[Revision tracking records]
□ □ □ □ □

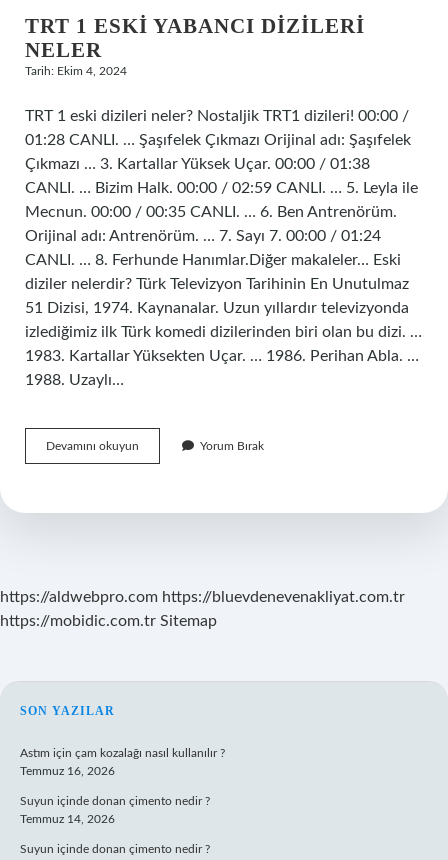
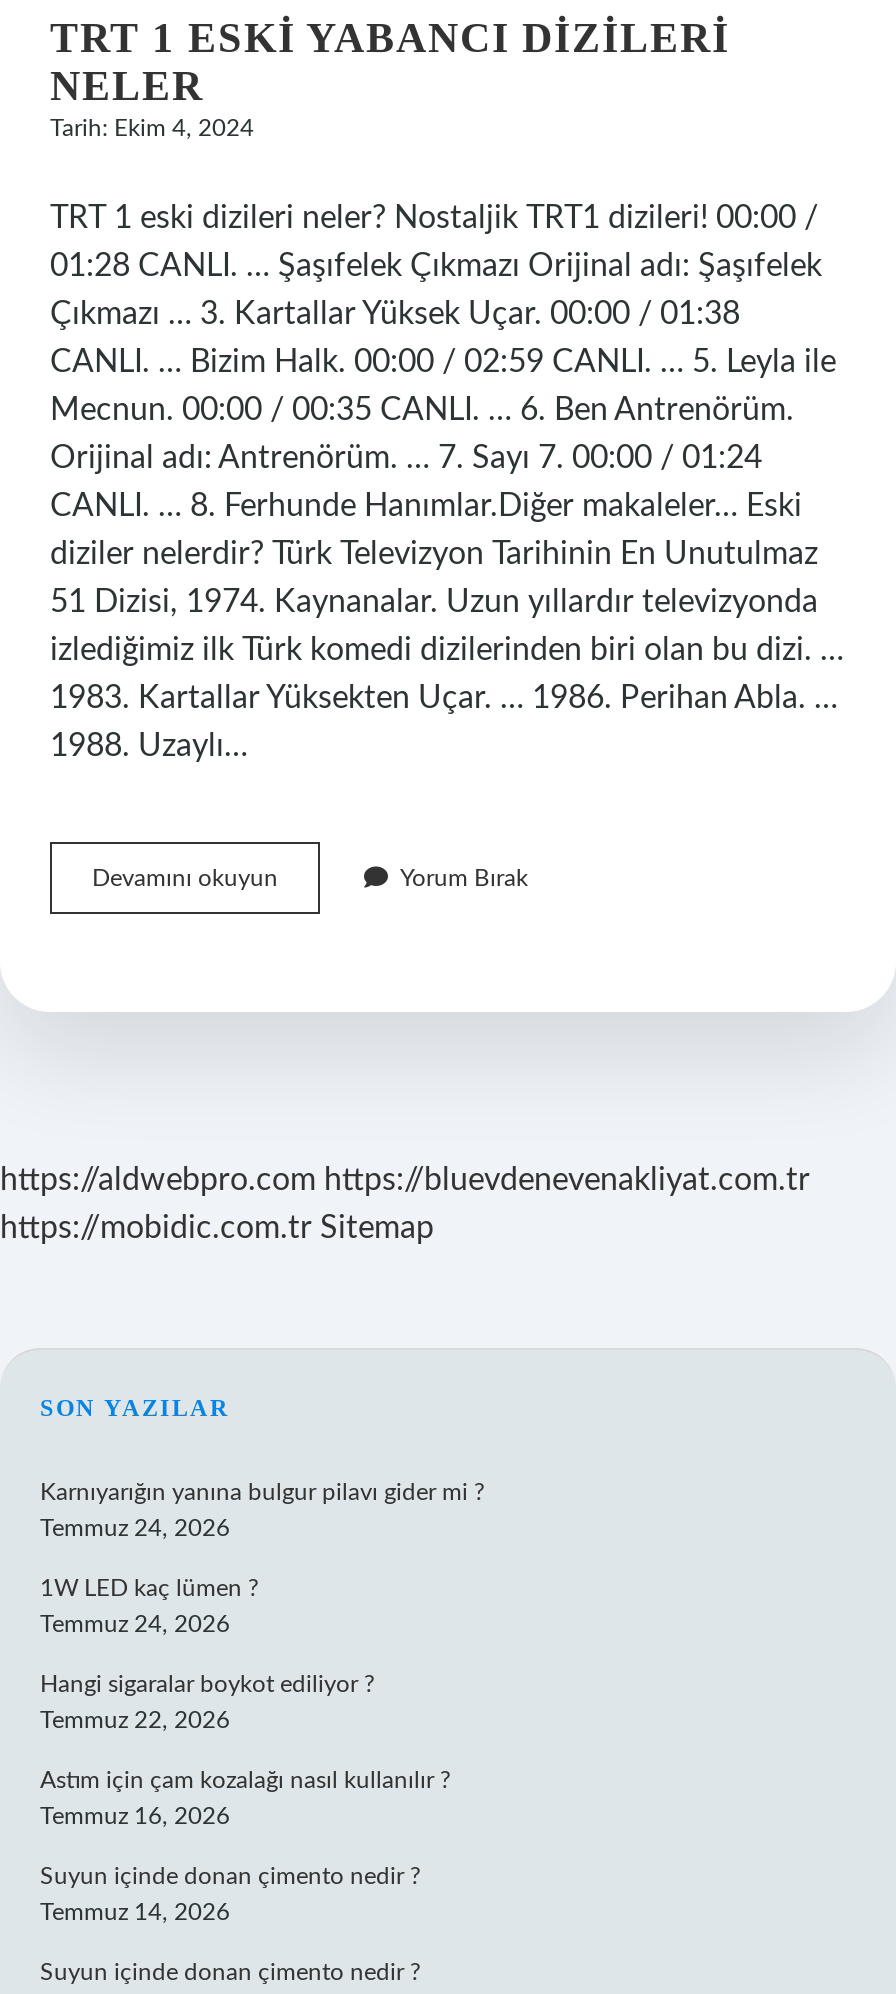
+ Karnıyarığın yanına bulgur pilavı gider mi ?
+ Temmuz 24, 2026
+ 1W LED kaç lümen ?
+ Temmuz 24, 2026
+ Hangi sigaralar boykot ediliyor ?
+ Temmuz 22, 2026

□ □ □ □ □

Work instruction:
Apart from the pictures, every line above must be repeated exactly.

Answer space:
+ Karnıyarığın yanına bulgur pilavı gider mi ?
+ Temmuz 24, 2026
+ 1W LED kaç lümen ?
+ Temmuz 24, 2026
+ Hangi sigaralar boykot ediliyor ?
+ Temmuz 22, 2026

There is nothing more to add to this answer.